Antonio "Tony" Genato (born June 9, 1929) is a retired Filipino basketball player who competed in the 1952 Summer Olympics, the 1956 Summer Olympics and at the 1954 FIBA World Championship.

Biography
Genato had his high school education at the San Beda College. He did not play competitive basketball during his high school years due to a lack of competitions during the war years. Genato took his pre-med studies also in  San Beda.
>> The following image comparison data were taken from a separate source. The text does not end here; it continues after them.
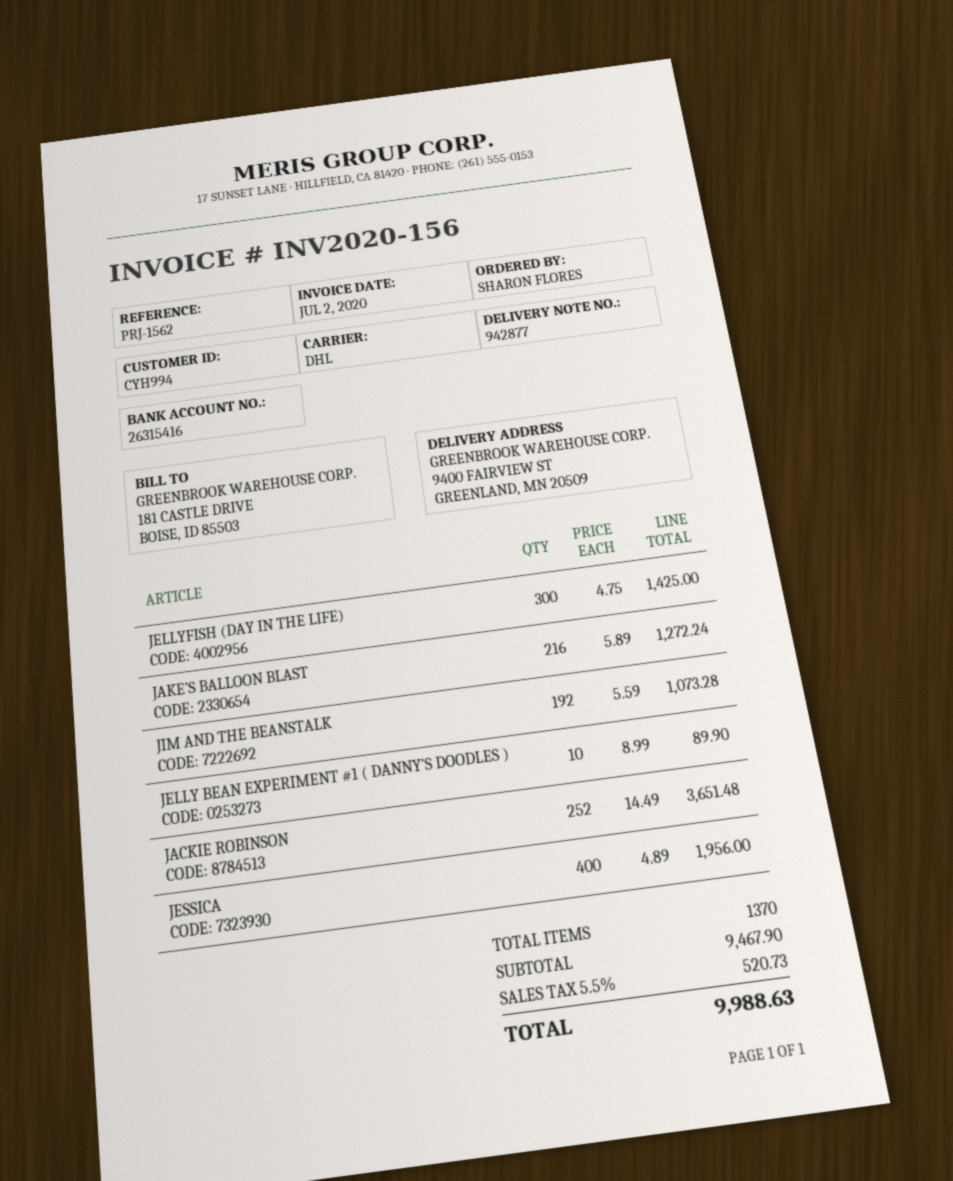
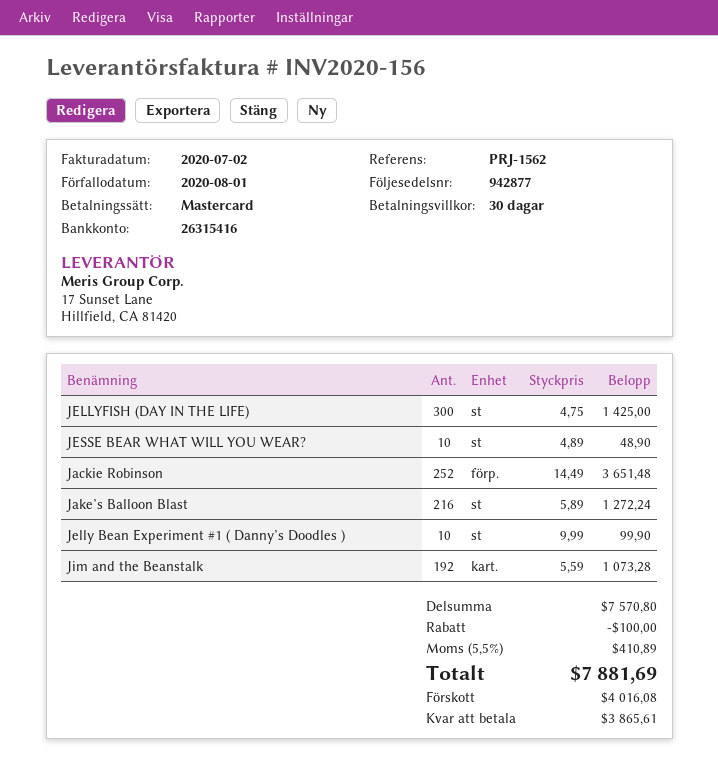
JELLY BEAN EXPERIMENT #1 ( DANNY’S DOODLES ): 10 x 8.99 = 89.90 -> 10 x 9.99 = 99.90
JESSICA: 400 x 4.89 = 1956.00 -> none
JESSE BEAR WHAT WILL YOU WEAR?: none -> 10 x 4.89 = 48.90
subtotal: 9467.90 -> 7570.80
discount: none -> 100.00
tax: 5.5% = 520.73 -> 5.5% = 410.89
total: 9988.63 -> 7881.69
He played three seasons for the San Beda Red Lions in the NCAA. After finishing his pre-med studies at San Beda, Genato took a course in Medicine at the University of Santo Tomas and joined the YCO in 1952. Genato joined the YCO Athletic Club in 1952. He also worked as manager of Samar Mining during his stint for the Elizalde ball club. 

He captained the Philippine national team that clinched the bronze medal at the 1954 FIBA World Championship in Brazil which remained the best performance of an Asian nation in the international tournament. Genato also took part in the 1952 and 1956 Summer Olympics.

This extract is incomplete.